[Extracted data entries]
:::
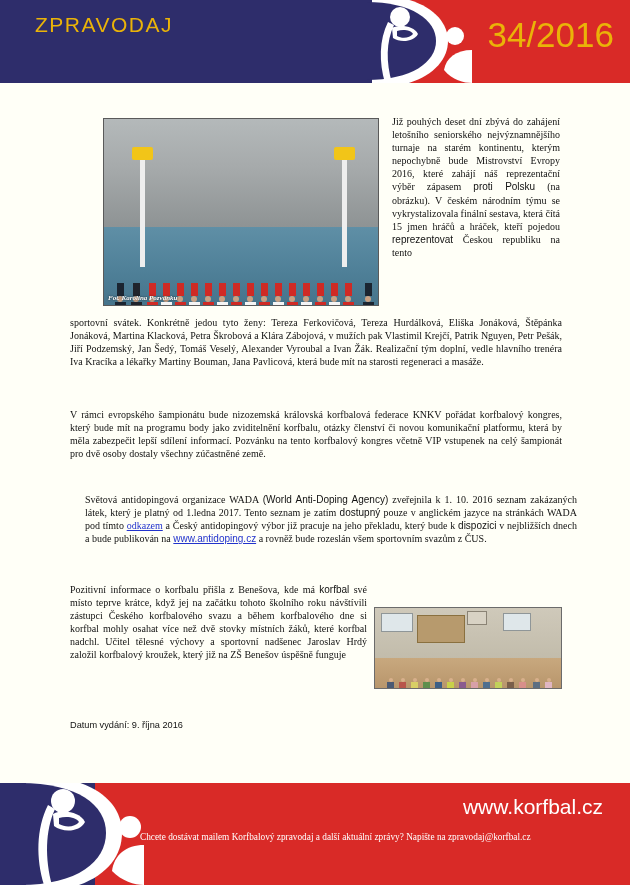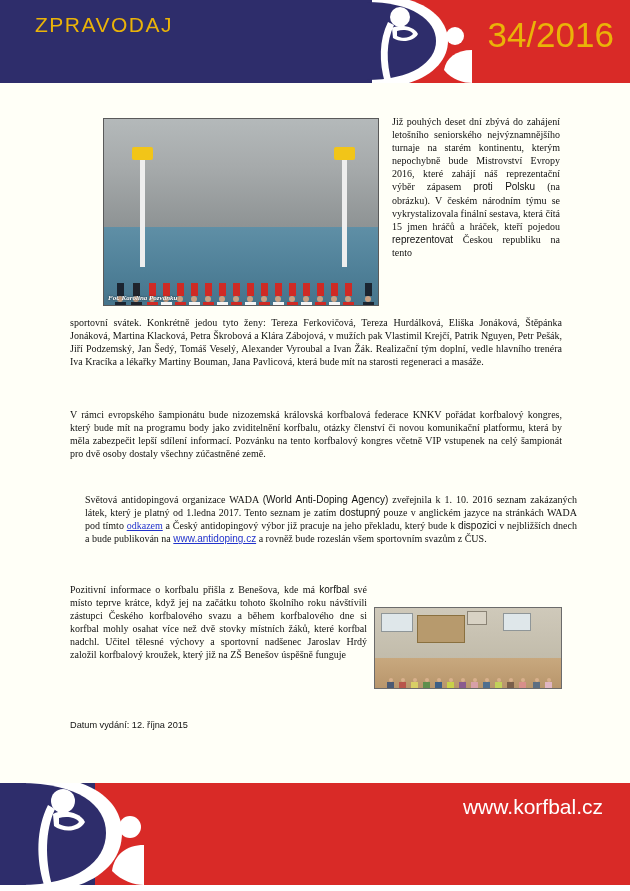"Datum vydání: 12. října 2015" div.date-line { text: 12. října 2015 -> 9. října 2016 }
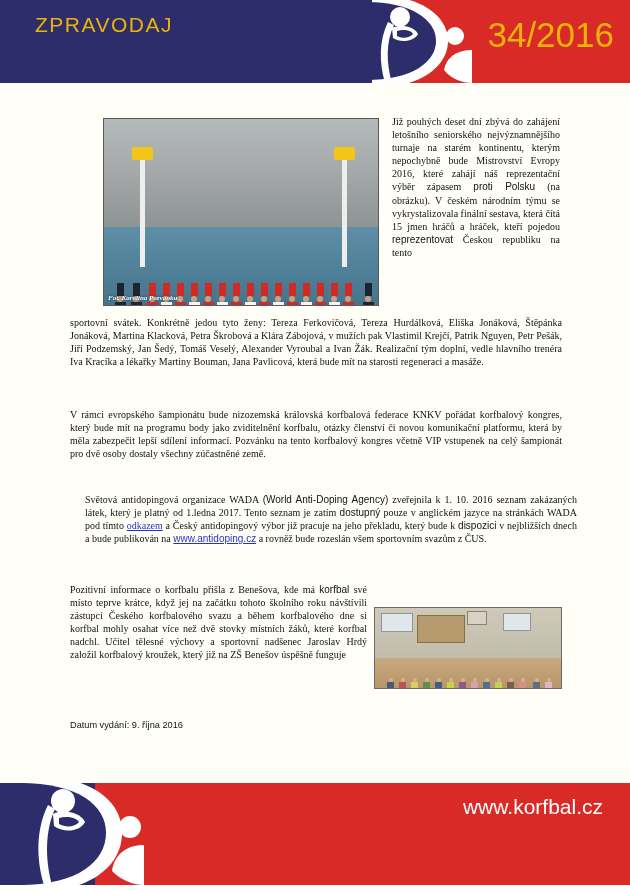"Chcete dostávat mailem Korfbalový" div.footer-cta { html: none -> <div>Chcete dostávat mailem Korfbalový zpravodaj a další aktuální zprávy? Napište na zpravodaj@korfbal.cz</div> }
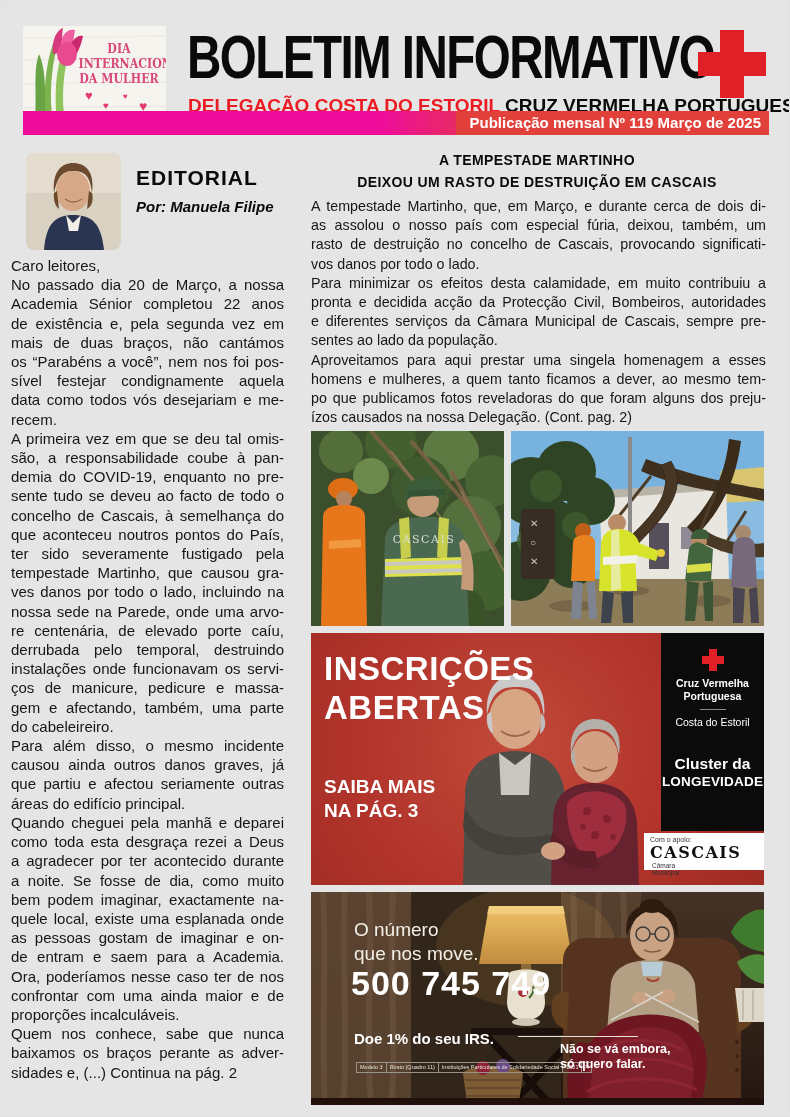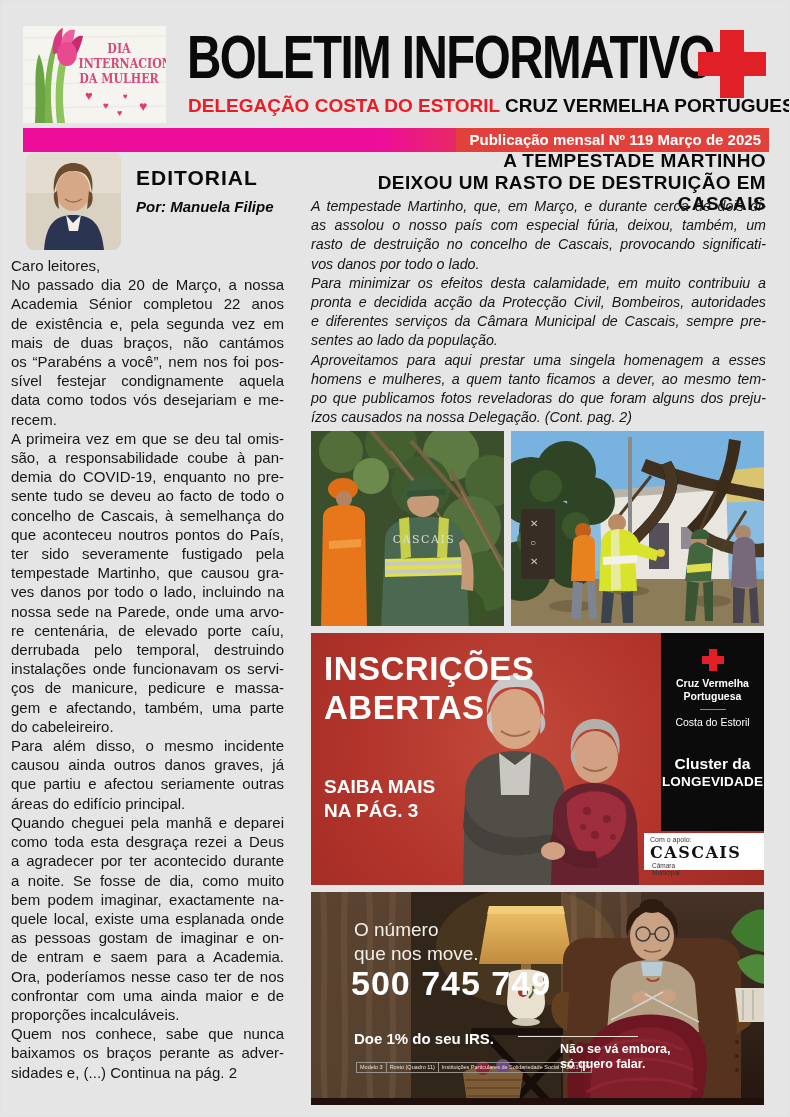"Publicação mensal Nº 119 Março" .issue-bar { top: 127px -> 110px }
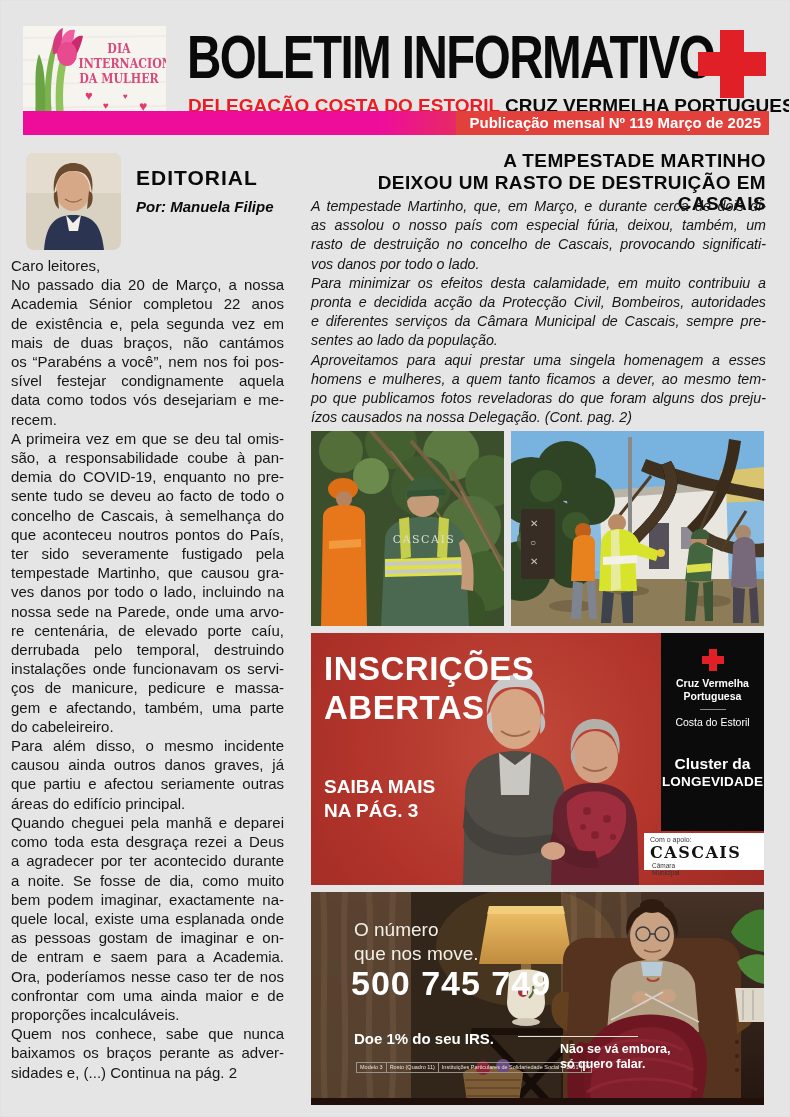"A TEMPESTADE MARTINHO" .art-title { font-size: 19px -> 14px; text-align: right -> center }
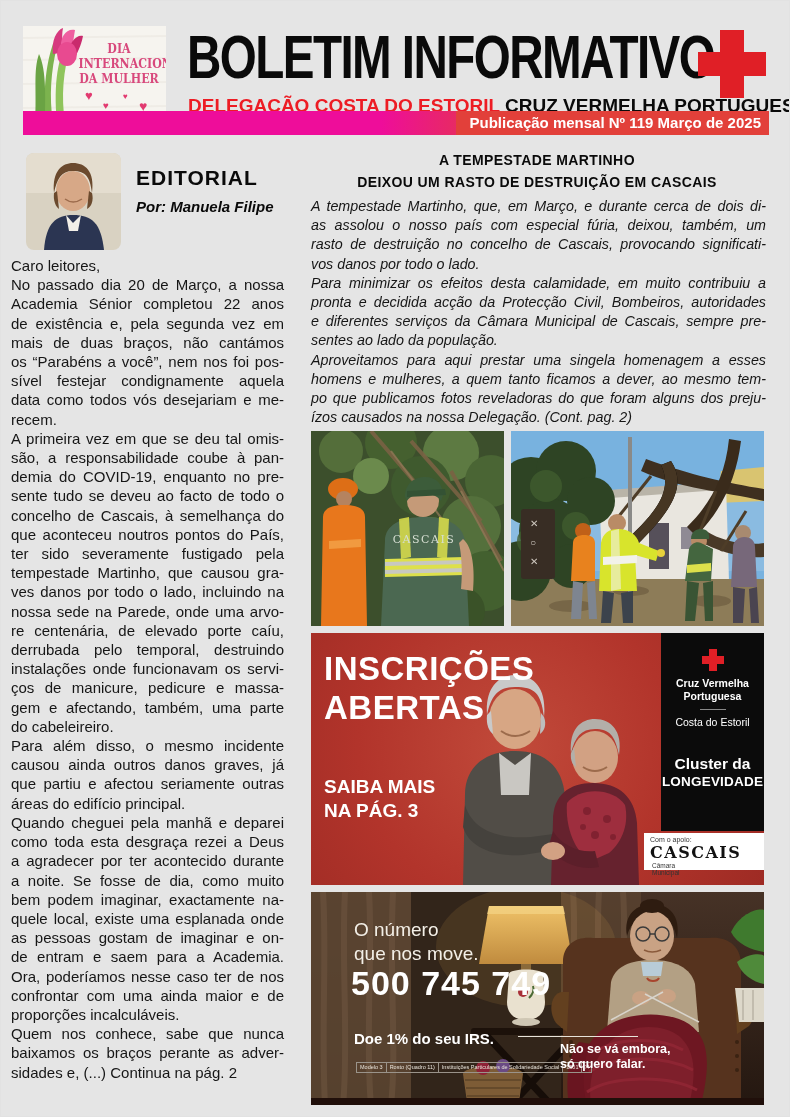"A tempestade Martinho, que, em" .art-lines { font-style: italic -> none }
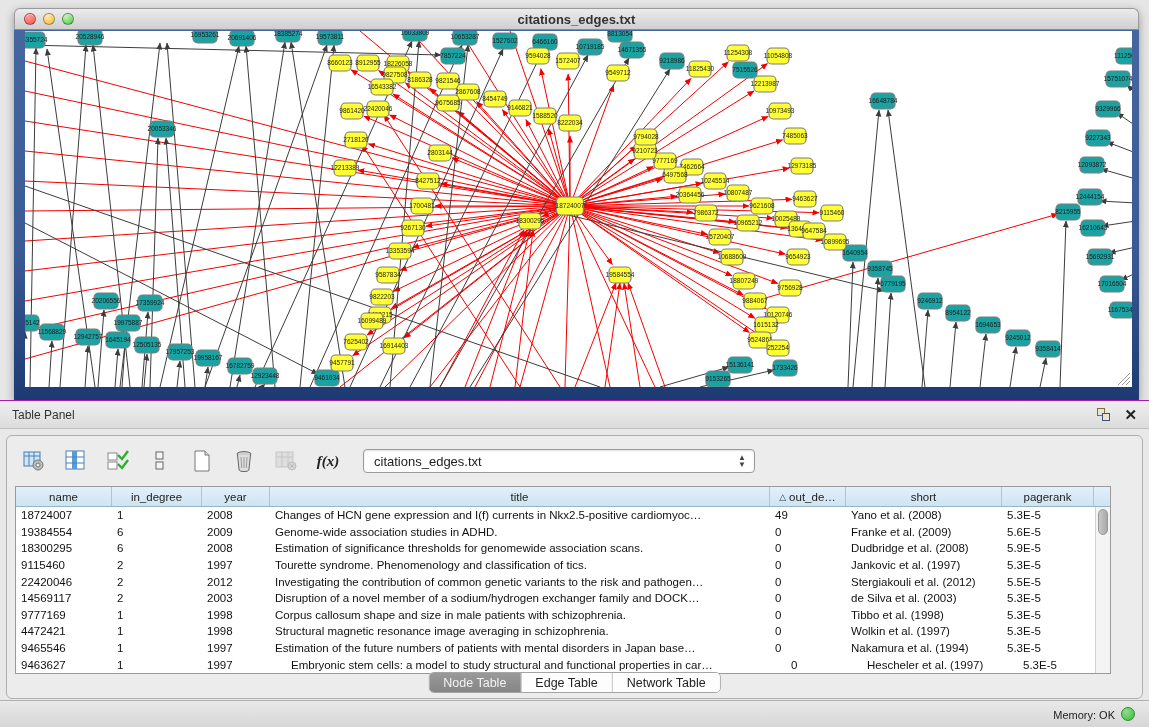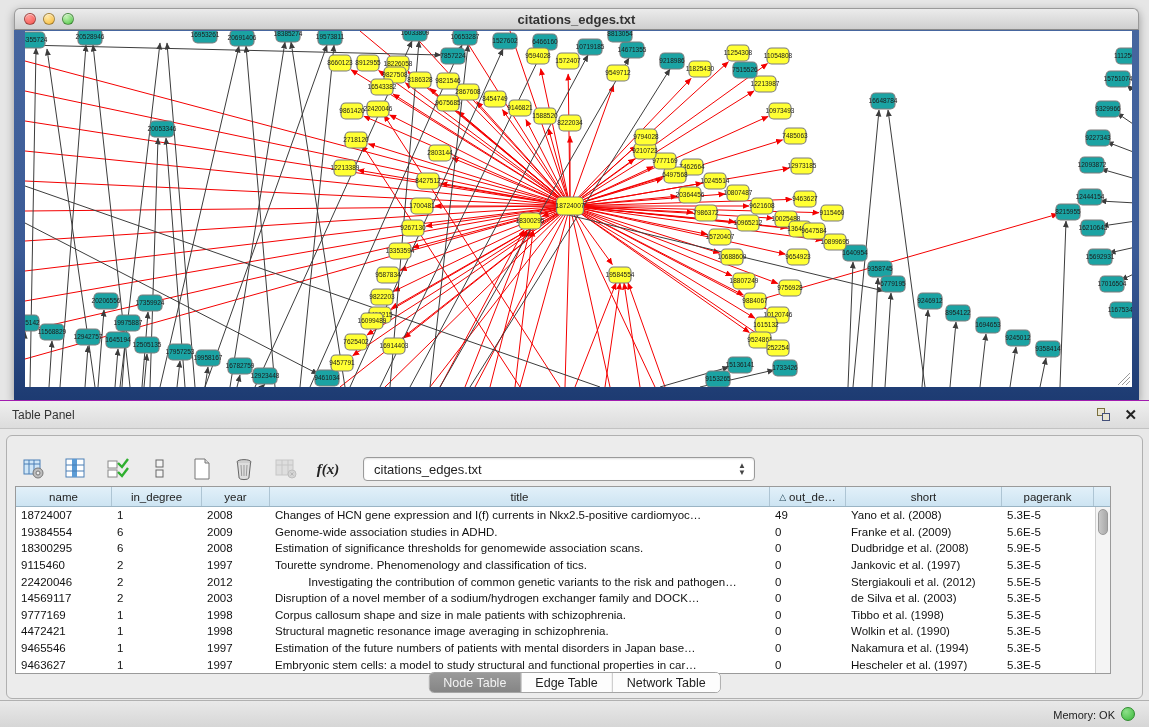"f(x)" .toolbar { top: 16px -> 8px }
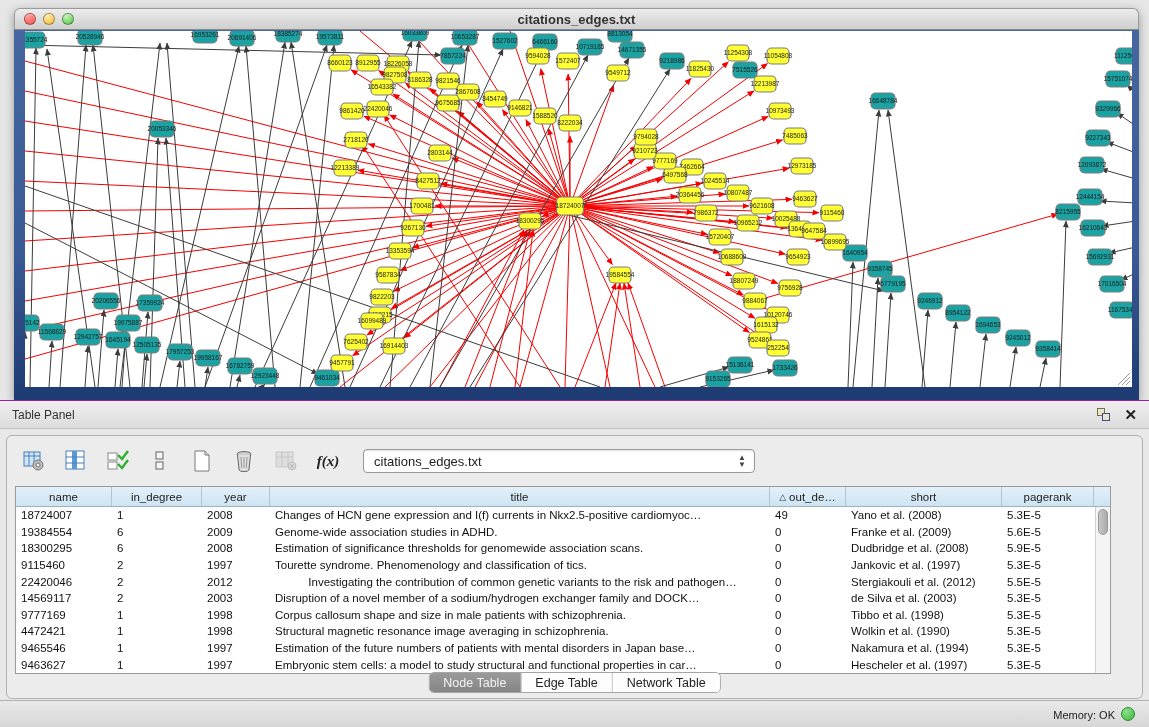"Investigating the contribution of common" div.td { text-align: center -> none }
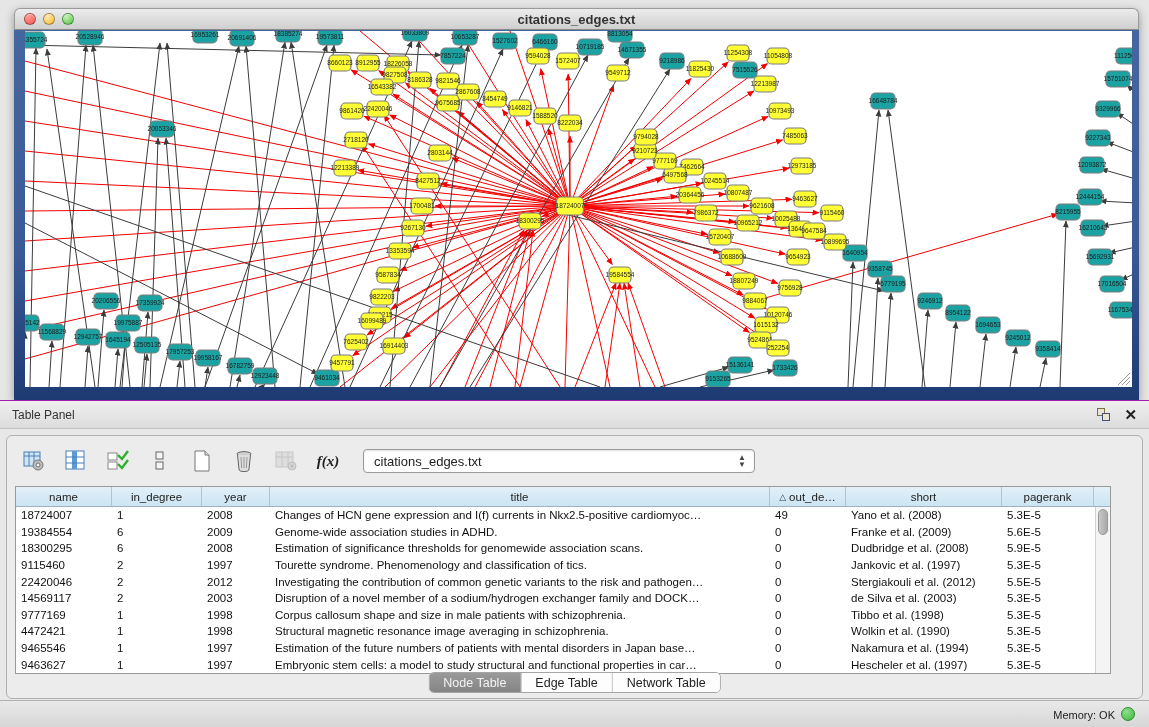"Wolkin et al. (1990)" div.td { text: 1990 -> 1997 }
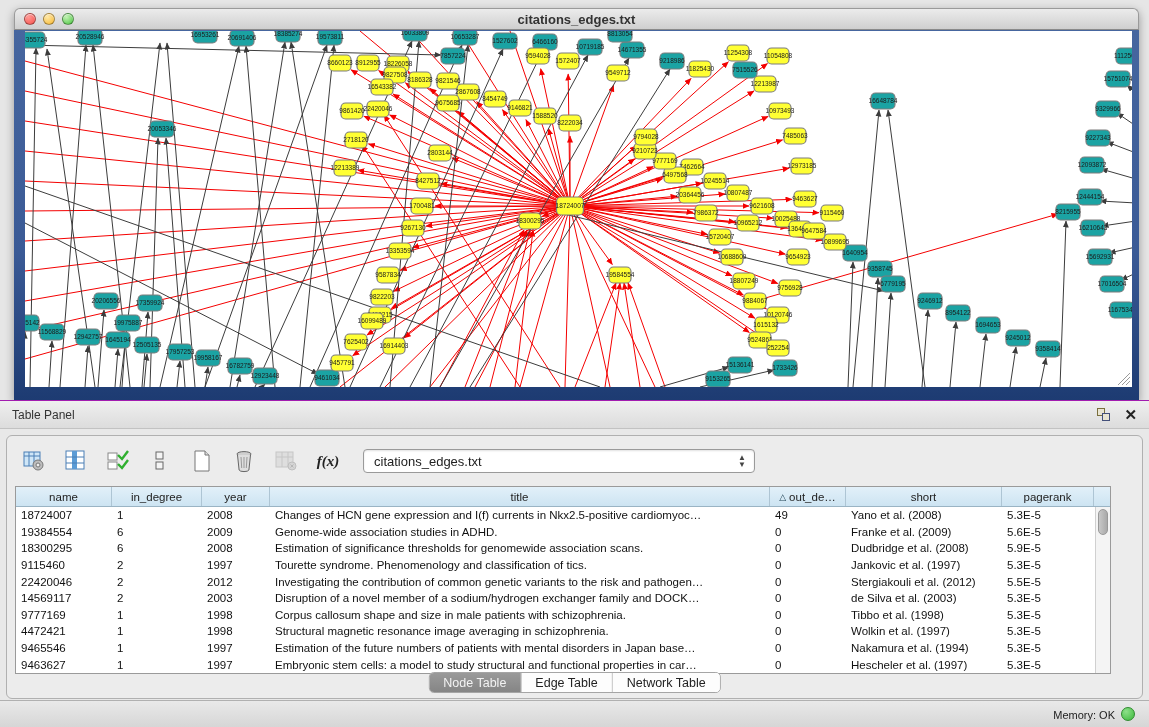"Embryonic stem cells: a model" div.td { margin-left: none -> 16px }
:::
Quote word for word only the lines above from the one containing "font-size: 19px ->" through the one containing "top: 16px ->". Pictures stay out of your copy.

"A TEMPESTADE MARTINHO" .art-title { font-size: 19px -> 14px; text-align: right -> center }
"A tempestade Martinho, que, em" .art-lines { font-style: italic -> none }
"f(x)" .toolbar { top: 16px -> 8px }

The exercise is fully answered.